• The cover of the book A Spark of Light

    A Spark of Light

    Jodi Picoult is a longtime master of digging deep into the emotional lives of women and mining for rich material that we keenly feel. In her newest book, she turns to the difficult and still-controversial issue of abortion. The Center is the last clinic in Mississippi to provide abortive services—alongside the many other services women’s clinics provide. A gunman has barged in and is holding everyone hostage, including the daughter of the hostage negotiator, who arrives to try to talk him down. Picoult tells the story in reverse, beginning from the end of the conflict and moving back in time to show us the reasons each person is at the clinic that day. From the only doctor providing abortions that morning to the anti-abortion activist trying to spy on The Center for salacious material to the hostage negotiator’s daughter who’s just trying to get some birth control pills, these characters each react to the situation differently, but over the course of the crisis, a deeper understanding of each occurs. (Ballantine)
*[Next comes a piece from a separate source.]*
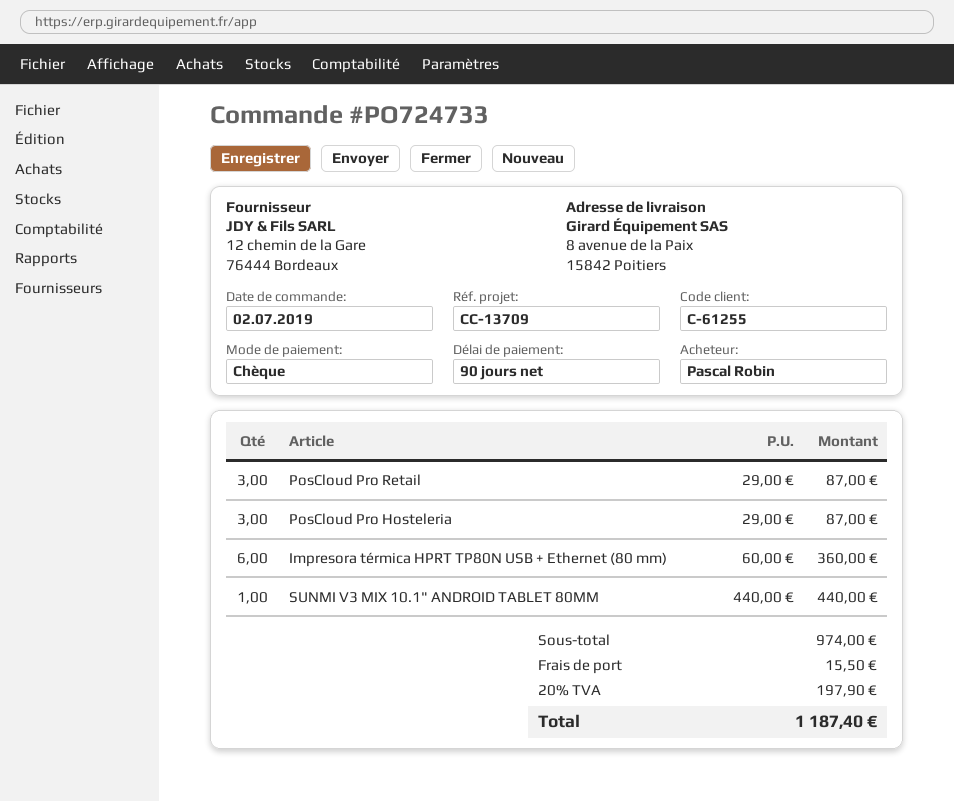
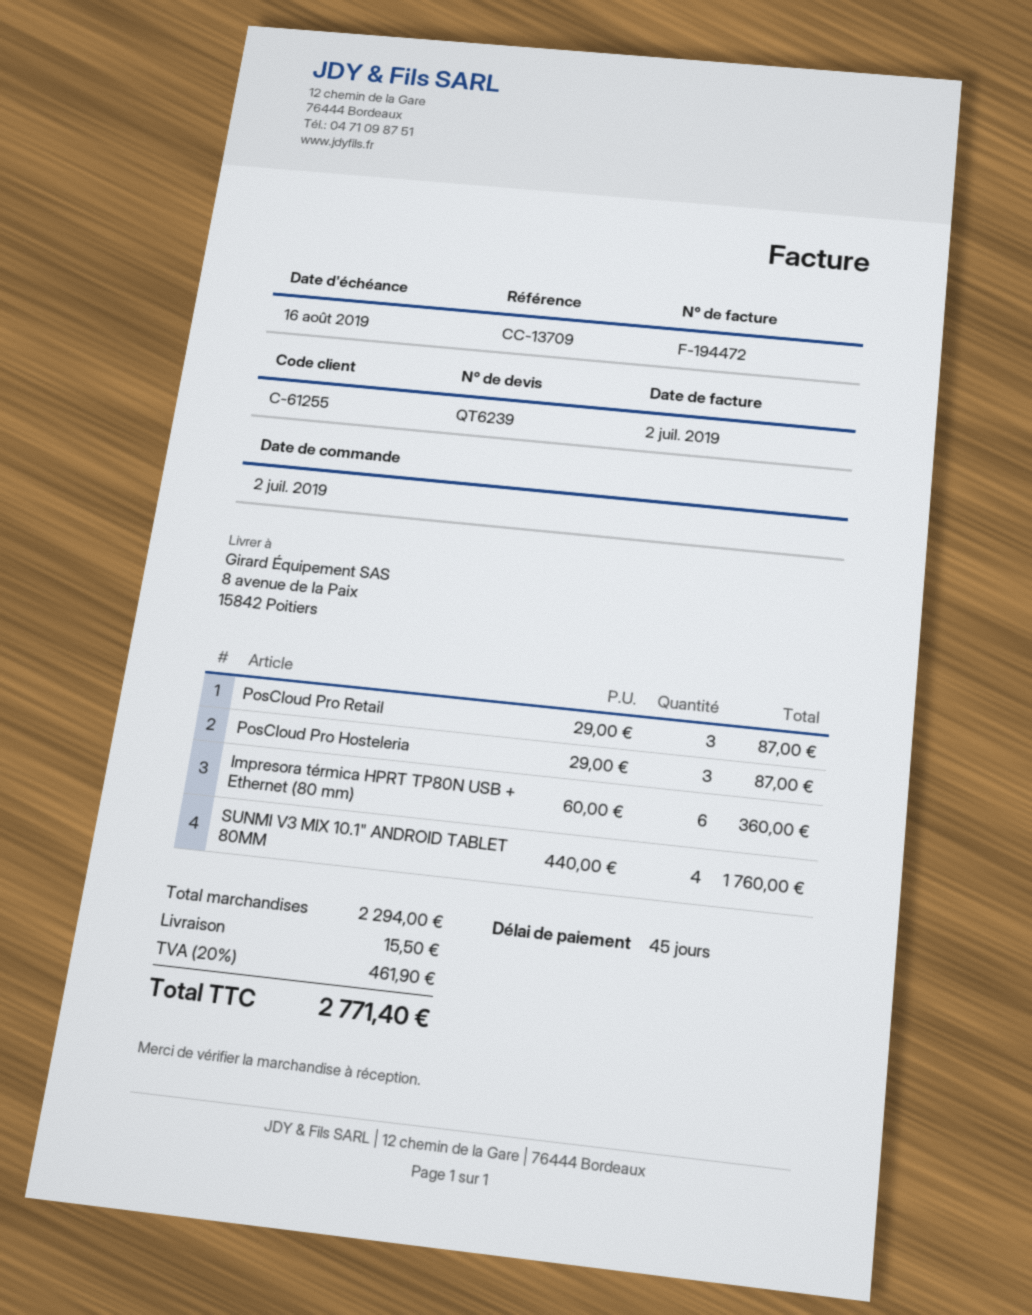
payment terms: 90 days -> 45 days
SUNMI V3 MIX 10.1" ANDROID TABLET 80MM: 1 x 440.00 = 440.00 -> 4 x 440.00 = 1760.00
subtotal: 974.00 -> 2294.00
tax: 20% = 197.90 -> 20% = 461.90
total: 1187.40 -> 2771.40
  • The cover of the book There Will Be No Miracles Here

    There Will Be No Miracles Here

    Casey Gerald wasn’t born with a silver spoon in his mouth. He grew up in the poorer part of Dallas, Texas, part of a religious family that was convinced, along with many others, that the world was going to end with the year 2000. But when the millennium came and went, and religion turned out not to keep the promises Gerald thought it would, he turned elsewhere. Playing varsity football got him a scholarship to Yale, and as he began to move in circles that seemed impossible to his working-class boyhood, he learned to keep doubting and questioning his surroundings. On the one hand, his story is classic rags to riches: after Yale, he went to study business at Harvard, worked on Wall Street, helped out in Washington, D.C., and rubbed elbows with those blessed by circumstance and those punished by it. On the other hand, this memoir is a nuanced one, where circumstance and fate play a role, but where systemic pressures do too, causing Gerald to question the very things that have counted as his successes. (Riverhead)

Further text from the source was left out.